## [Task statement]
Copy out the lines below that hold the word "normal".

[[ Records shown open ]]

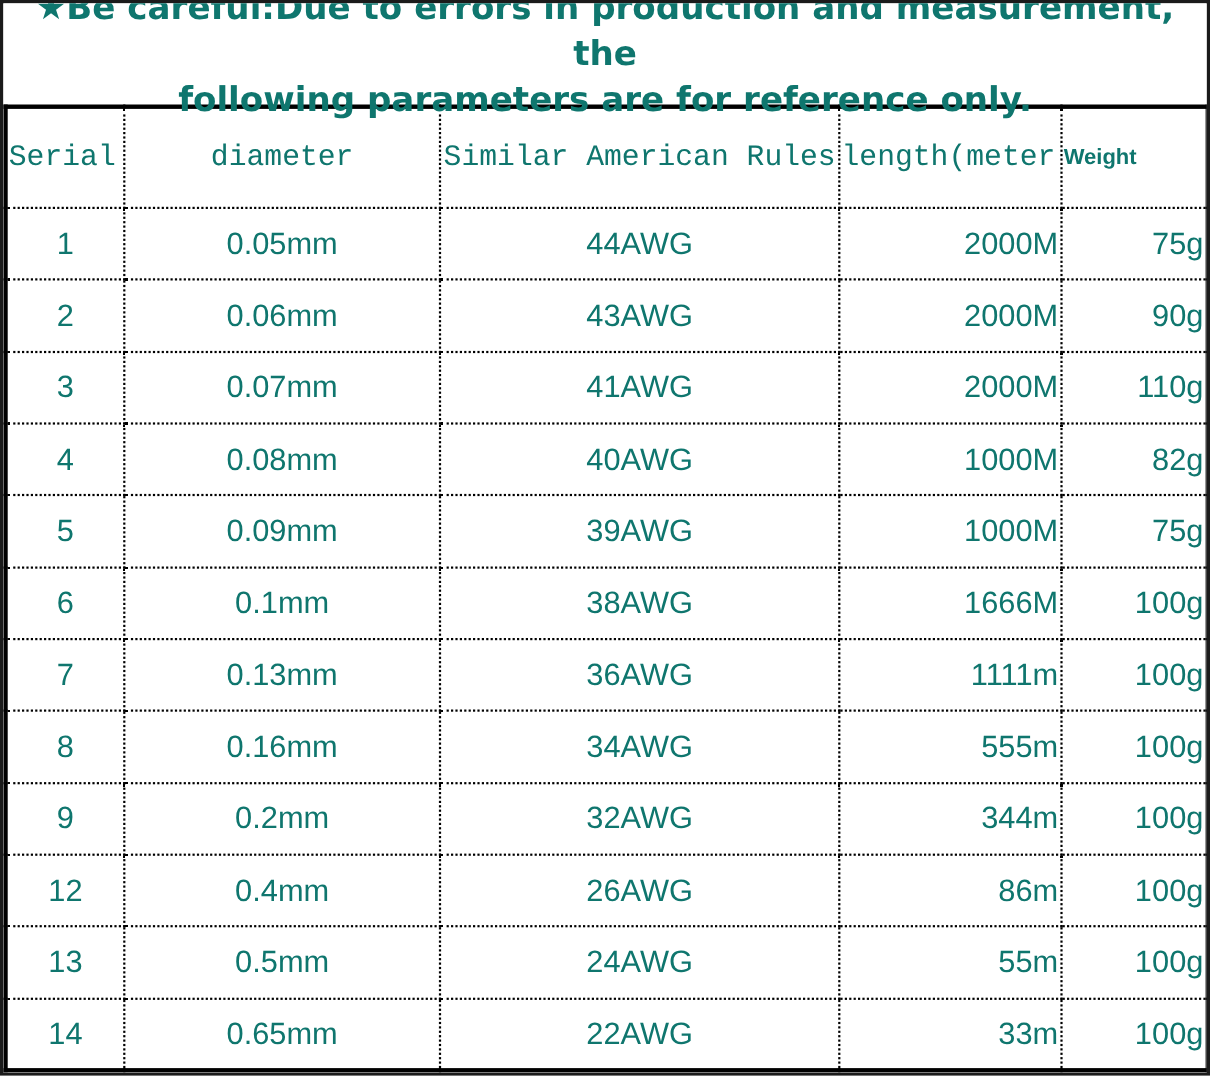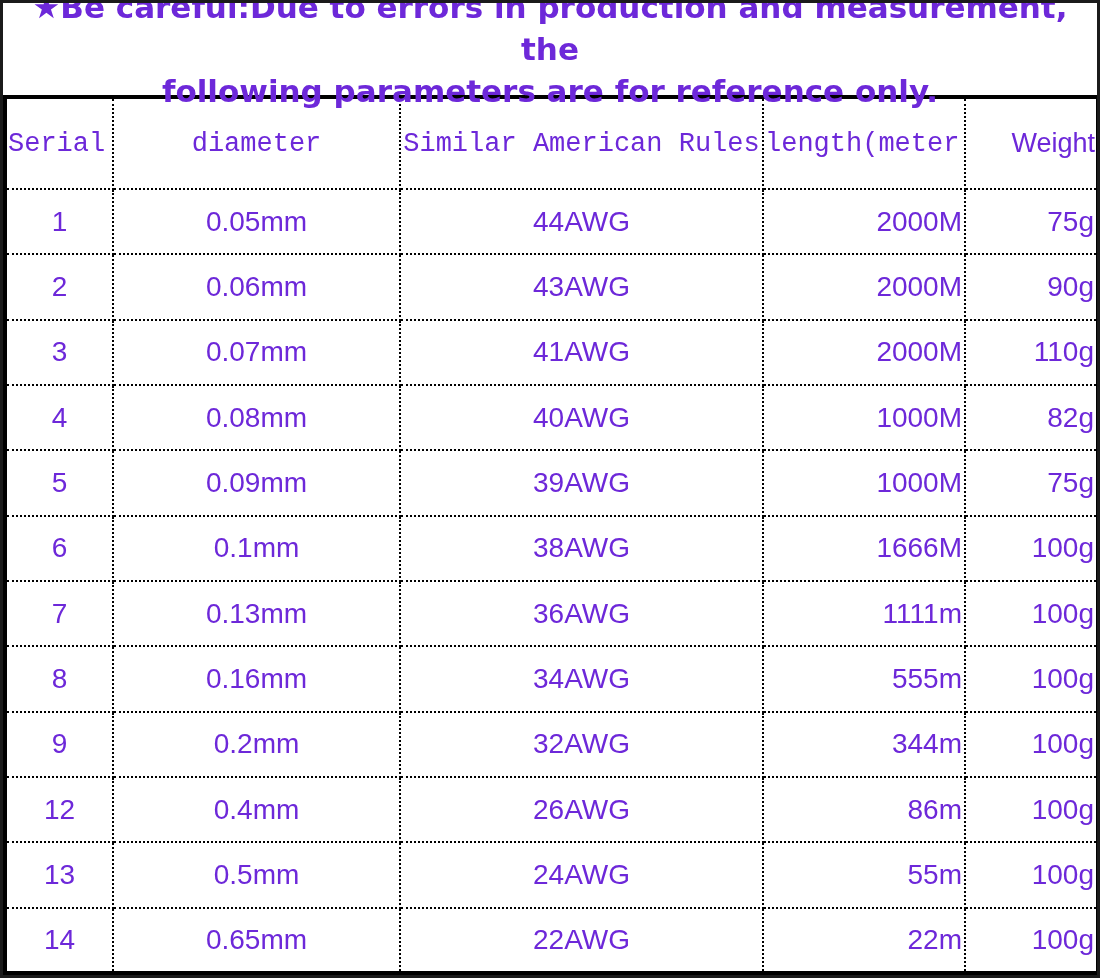--- a/index.html
+++ b/index.html
@@ -7,21 +7,21 @@
     padding: 0;
     background: #ffffff;
   }
   .sheet {
     width: 1100px;
     height: 978px;
     box-sizing: border-box;
     background: #fdfdfd;
     border: 3px solid #1b1b1b;
     font-family: "Liberation Sans", sans-serif;
-    color: #6d28d9;
+    color: #0f766e;
     overflow: hidden;
   }
   .notice {
     height: 92px;
     box-sizing: border-box;
     display: flex;
     flex-direction: column;
     justify-content: center;
     align-items: center;
     text-align: center;
@@ -54,23 +54,23 @@
   th.hdr-mono {
     font-family: "Liberation Mono", "DejaVu Sans Mono", monospace;
     font-size: 27px;
     font-weight: normal;
     text-align: center;
     white-space: normal;
     line-height: 34px;
   }
   th.hdr-sans {
     font-family: "Liberation Sans", sans-serif;
-    font-size: 27px;
-    font-weight: normal;
-    text-align: right;
+    font-size: 20px;
+    font-weight: bold;
+    text-align: left;
   }
   table.spec td {
     font-family: "Liberation Sans", sans-serif;
     font-size: 28px;
     font-weight: normal;
   }
   td[data-name="table-cell-serial"],
   td[data-name="table-cell-diameter"],
   td[data-name="table-cell-awg"] {
     text-align: center;
@@ -183,19 +183,19 @@
           <td data-name="table-cell-serial">13</td>
           <td data-name="table-cell-diameter">0.5mm</td>
           <td data-name="table-cell-awg">24AWG</td>
           <td data-name="table-cell-length">55m</td>
           <td data-name="table-cell-weight">100g</td>
         </tr>
         <tr data-name="table-row">
           <td data-name="table-cell-serial">14</td>
           <td data-name="table-cell-diameter">0.65mm</td>
           <td data-name="table-cell-awg">22AWG</td>
-          <td data-name="table-cell-length">22m</td>
+          <td data-name="table-cell-length">33m</td>
           <td data-name="table-cell-weight">100g</td>
         </tr>
       </tbody>
   </table>
 
 </div>
 
 </body></html>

[[ Records shown closed ]]

## [Your response]
     font-weight: normal;
     white-space: normal;
-    font-weight: normal;
     font-weight: normal;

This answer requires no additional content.